**** Information ****

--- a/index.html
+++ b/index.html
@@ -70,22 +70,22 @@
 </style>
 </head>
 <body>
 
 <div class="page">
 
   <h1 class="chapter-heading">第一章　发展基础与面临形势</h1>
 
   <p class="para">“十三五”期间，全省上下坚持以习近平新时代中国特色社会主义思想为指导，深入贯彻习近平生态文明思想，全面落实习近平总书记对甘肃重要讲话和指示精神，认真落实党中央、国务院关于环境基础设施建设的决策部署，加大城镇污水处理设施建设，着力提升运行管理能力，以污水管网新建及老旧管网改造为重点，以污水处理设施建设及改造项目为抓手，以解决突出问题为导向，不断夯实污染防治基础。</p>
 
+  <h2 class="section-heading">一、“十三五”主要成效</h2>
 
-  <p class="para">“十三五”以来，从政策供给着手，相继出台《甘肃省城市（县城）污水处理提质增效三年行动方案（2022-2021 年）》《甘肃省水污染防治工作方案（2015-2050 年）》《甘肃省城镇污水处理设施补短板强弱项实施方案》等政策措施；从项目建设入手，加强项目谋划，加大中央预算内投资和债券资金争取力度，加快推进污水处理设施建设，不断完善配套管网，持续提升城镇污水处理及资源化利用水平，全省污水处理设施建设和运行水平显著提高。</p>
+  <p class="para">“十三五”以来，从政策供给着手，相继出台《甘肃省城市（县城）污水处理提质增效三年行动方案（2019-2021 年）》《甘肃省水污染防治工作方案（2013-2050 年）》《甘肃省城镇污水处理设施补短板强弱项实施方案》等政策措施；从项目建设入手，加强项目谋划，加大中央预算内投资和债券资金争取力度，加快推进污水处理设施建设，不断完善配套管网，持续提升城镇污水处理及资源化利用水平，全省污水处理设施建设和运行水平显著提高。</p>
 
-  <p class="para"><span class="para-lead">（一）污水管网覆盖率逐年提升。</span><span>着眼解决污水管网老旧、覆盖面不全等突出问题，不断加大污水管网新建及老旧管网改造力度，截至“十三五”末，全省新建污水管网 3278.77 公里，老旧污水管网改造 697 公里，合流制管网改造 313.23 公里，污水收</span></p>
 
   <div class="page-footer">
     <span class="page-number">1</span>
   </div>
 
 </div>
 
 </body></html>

****
**** Information ****

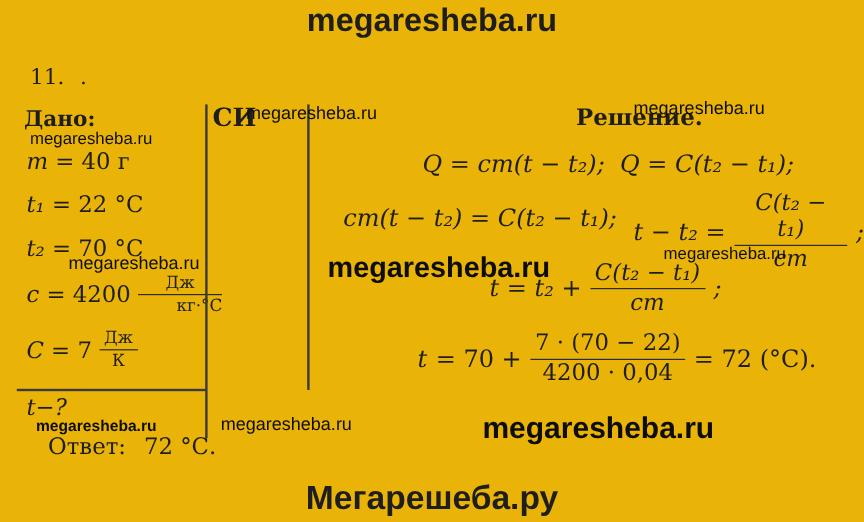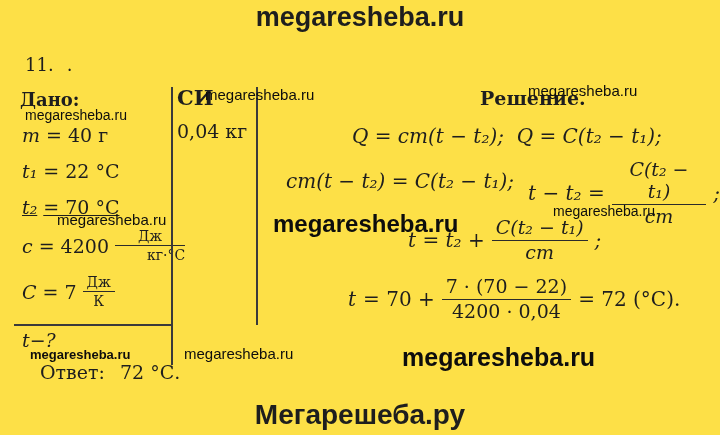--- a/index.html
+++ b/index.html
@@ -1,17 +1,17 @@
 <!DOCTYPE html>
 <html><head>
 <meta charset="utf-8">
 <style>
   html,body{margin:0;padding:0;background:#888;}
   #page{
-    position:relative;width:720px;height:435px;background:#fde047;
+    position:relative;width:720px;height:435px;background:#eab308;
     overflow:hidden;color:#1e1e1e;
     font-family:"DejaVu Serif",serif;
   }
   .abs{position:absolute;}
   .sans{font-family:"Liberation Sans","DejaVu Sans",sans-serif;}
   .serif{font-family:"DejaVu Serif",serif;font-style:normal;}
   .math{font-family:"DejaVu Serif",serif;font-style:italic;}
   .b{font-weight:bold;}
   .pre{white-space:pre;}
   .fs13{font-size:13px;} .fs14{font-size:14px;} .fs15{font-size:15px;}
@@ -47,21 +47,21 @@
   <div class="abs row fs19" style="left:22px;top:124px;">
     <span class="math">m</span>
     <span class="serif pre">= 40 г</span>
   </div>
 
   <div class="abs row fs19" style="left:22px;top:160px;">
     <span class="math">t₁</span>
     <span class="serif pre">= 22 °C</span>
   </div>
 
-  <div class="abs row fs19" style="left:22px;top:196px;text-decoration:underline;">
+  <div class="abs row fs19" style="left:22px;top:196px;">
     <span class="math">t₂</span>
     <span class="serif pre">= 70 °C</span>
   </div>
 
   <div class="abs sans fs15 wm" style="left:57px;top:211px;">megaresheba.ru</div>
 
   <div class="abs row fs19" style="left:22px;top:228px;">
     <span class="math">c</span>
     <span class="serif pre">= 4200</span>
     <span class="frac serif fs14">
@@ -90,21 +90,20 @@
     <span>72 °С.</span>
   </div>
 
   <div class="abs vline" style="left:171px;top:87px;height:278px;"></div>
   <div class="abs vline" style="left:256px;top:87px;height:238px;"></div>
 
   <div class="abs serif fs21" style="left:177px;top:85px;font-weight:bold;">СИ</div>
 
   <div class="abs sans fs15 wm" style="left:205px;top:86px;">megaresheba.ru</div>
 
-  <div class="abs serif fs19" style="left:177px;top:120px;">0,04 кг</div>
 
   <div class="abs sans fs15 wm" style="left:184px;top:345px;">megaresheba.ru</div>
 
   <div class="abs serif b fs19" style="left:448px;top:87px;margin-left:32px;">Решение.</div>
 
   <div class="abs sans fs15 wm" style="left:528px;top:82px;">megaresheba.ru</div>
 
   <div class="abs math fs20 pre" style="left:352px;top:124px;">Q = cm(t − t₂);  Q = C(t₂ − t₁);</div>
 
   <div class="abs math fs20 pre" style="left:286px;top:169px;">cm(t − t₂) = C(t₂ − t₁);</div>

****
**** Information ****

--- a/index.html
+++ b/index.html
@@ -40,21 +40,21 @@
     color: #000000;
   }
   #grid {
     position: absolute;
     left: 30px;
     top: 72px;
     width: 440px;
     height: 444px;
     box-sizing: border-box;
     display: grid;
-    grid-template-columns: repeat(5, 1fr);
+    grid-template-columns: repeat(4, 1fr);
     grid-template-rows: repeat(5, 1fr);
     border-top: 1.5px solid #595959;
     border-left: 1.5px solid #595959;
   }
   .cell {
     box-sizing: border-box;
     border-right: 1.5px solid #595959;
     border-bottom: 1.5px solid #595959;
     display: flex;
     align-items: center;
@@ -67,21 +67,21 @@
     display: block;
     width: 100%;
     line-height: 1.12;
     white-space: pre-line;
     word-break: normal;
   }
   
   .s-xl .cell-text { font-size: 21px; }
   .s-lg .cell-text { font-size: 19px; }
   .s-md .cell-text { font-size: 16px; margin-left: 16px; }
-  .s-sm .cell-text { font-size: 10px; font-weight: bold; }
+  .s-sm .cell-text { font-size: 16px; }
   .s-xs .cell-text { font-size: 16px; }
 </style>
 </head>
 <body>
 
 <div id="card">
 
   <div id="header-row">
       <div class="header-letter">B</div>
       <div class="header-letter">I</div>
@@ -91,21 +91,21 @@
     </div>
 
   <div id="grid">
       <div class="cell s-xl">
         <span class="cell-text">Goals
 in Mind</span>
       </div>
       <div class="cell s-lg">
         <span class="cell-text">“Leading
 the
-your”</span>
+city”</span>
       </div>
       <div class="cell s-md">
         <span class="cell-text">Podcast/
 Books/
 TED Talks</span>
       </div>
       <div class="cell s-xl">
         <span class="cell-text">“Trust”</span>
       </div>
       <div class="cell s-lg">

****

• Prompt
The response must hold only the lines above from the line with "<span>72 °С.</span>" through the line with "t₂) = C(t₂ − t₁);</div>", each copied exactly, both ends kept.

• Exercise answer
     <span>72 °С.</span>
   </div>
 
   <div class="abs vline" style="left:171px;top:87px;height:278px;"></div>
   <div class="abs vline" style="left:256px;top:87px;height:238px;"></div>
 
   <div class="abs serif fs21" style="left:177px;top:85px;font-weight:bold;">СИ</div>
 
   <div class="abs sans fs15 wm" style="left:205px;top:86px;">megaresheba.ru</div>
 
-  <div class="abs serif fs19" style="left:177px;top:120px;">0,04 кг</div>
 
   <div class="abs sans fs15 wm" style="left:184px;top:345px;">megaresheba.ru</div>
 
   <div class="abs serif b fs19" style="left:448px;top:87px;margin-left:32px;">Решение.</div>
 
   <div class="abs sans fs15 wm" style="left:528px;top:82px;">megaresheba.ru</div>
 
   <div class="abs math fs20 pre" style="left:352px;top:124px;">Q = cm(t − t₂);  Q = C(t₂ − t₁);</div>
 
   <div class="abs math fs20 pre" style="left:286px;top:169px;">cm(t − t₂) = C(t₂ − t₁);</div>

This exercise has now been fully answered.